We started to teach groups, train trainers and over the years we certified six coordinators. In 2007 we organized an International Focusing Conference that included a post conference of Focusing with a group of Palestinians to hold an open “Focusing oriented discussion”.  Even without any Focusing training, the participants experienced deep listening that created a close relationship among the participants that went beyond politics. This post conference proved that Focusing can support a human dialogue in conflicted areas such as Israel and other places.

Bilha and I have been teaching Focusing to professionals and paraprofessionals all over Israel in many different settings.  For example: for the past five years we have been teaching in the Israeli National Educational Psychologists Conference and in the Israeli Clinical Psychologists Conference, teaching social workers and psychologists in major Israeli hospitals, introducing focusing principles to municipality departments in different cities and teaching mindful focusing to groups of psychologists who are responsible for early education in nurseries and kindergartens.

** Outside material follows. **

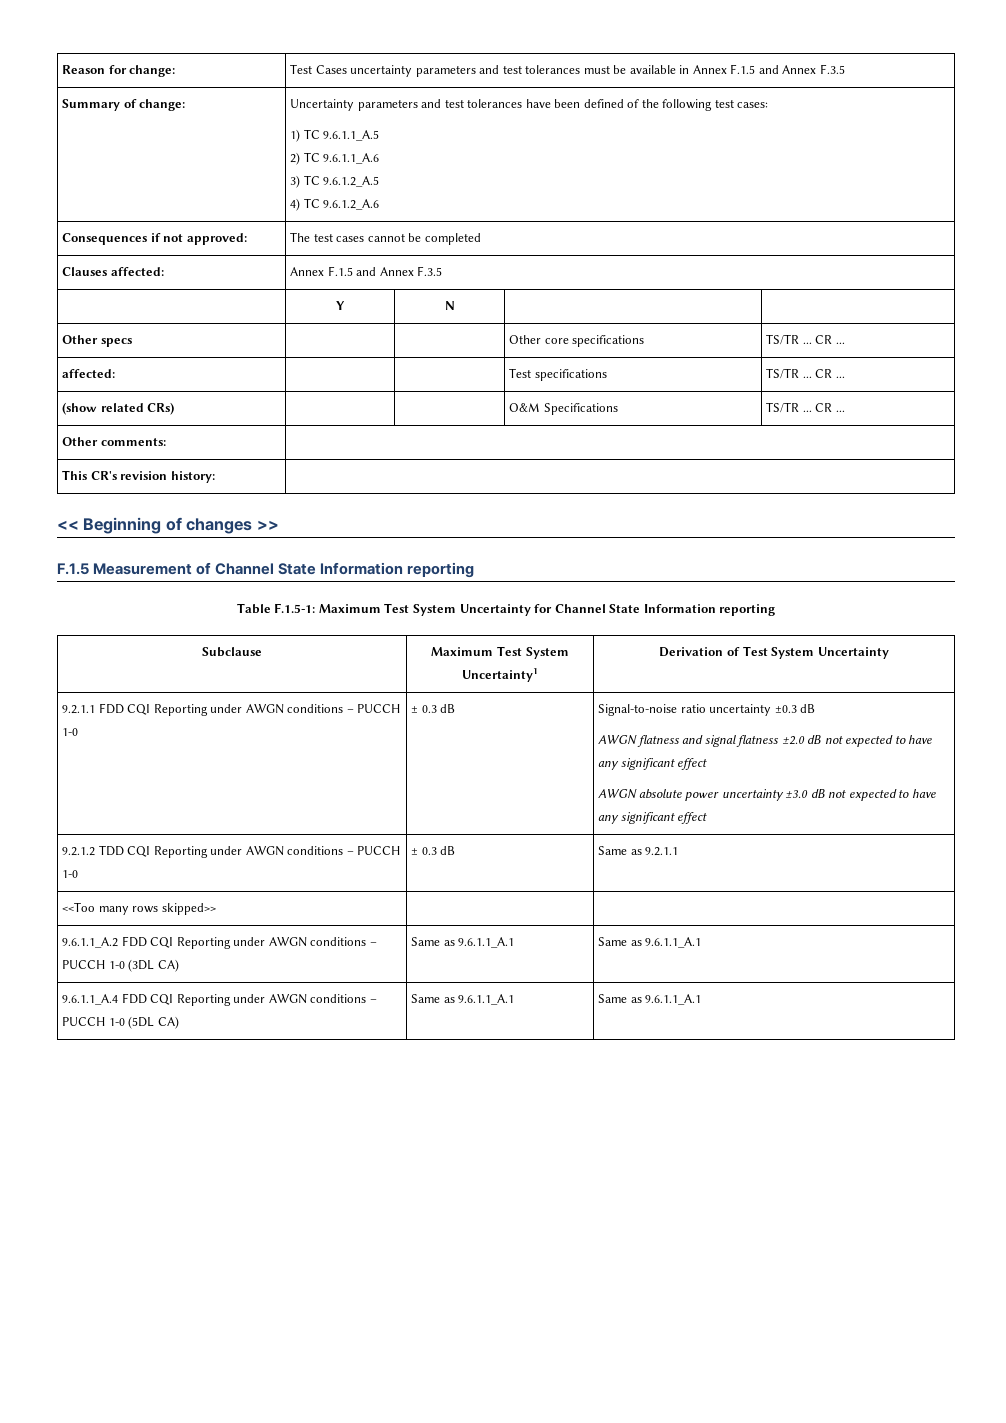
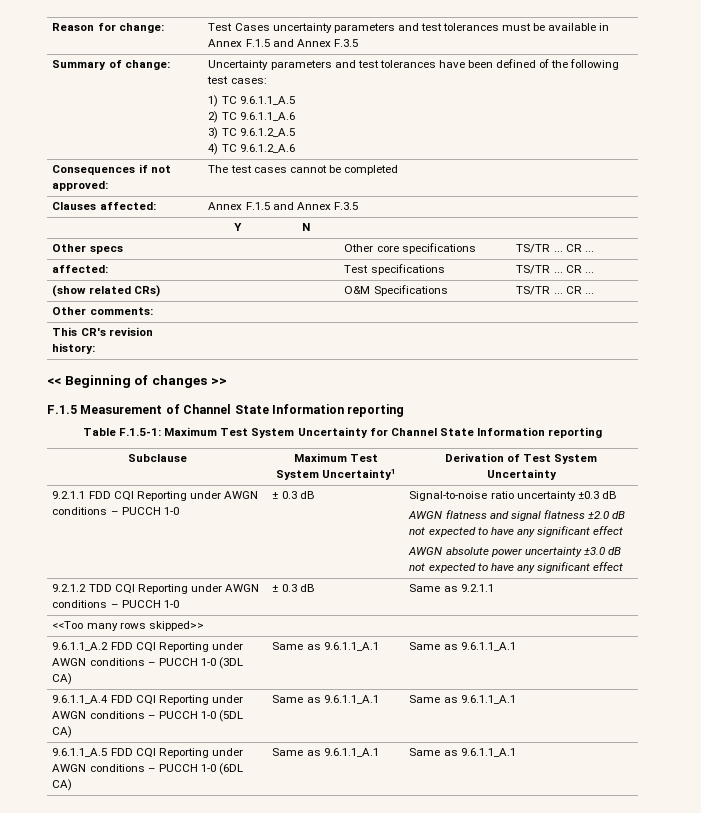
+ 9.6.1.1_A.5 FDD CQI Reporting under AWGN conditions – PUCCH 1-0 (6DL CA) | Same as 9.6.1.1_A.1 | Same as 9.6.1.1_A.1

Over the years many coordinators from around the world have traveled to Israel to teach their different Focusing models such as: Anne Weiser Cornell who taught Inner Relationship Focusing and certified a few new Israeli coordinators, and others who taught Whole Body Focusing, Children Focusing, Process Model, TAE and more.  Nowadays, we have 15 coordinators and more than 1000 members listed.  Each year in May we celebrate the Israeli focusing National day.  We call it a Spring Festival and it is a not-for-profit that is based on sharing information among coordinators and focusing trainers in Israel.

The Israeli focusing community is characterized by enthusiasm, creativity, thinking outside the box and creating new connections between Focusing and variety fields of Interests.

A few words about my latest project: Kol-Be

Living in Israel has been challenging to say the least.  The national safety issues and continued war episodes activate intense survival issues. Nevertheless, Israelis live life to its fullest potential and they thrive daily to be present and create a vibrant, creative life. It is under these circumstances that I started to explore ways to find an interactive tool that would allow the process of Focusing happen naturally, allowing the inner movements and shifts to occur. In 2011, I was introduced to an abstract figure that Etty Katz, an artist and a body psychotherapist has been using for 25 years for cognitive and emotional troubled children. I introduced the Focusing process onto it and my dream came true. I have witnessed natural shift happening in most natural and nonverbal way.

This is an abstract human figure that holds neither gender nor human characteristics that I named:  KOL-BE- a Hebrew word for the voice within me and stands for the meaning- everything that is within me. KOL·BE acts as a mirror, creating a non-verbal interaction between the implicit inner experience and the person engaged with it. It enables the experience to be visually and concretely expressed as something separate. It can be observed and witnessed from various distances, offering new perspective and information.

It is a simple and powerful therapeutic tool for use with individuals, couples, parents, families and groups on which one can express inner emotions and sensations.  In a simple and effective way, KOL·BE enables people to connect to themselves, to bypass obstacles and barriers and to expand and to heal.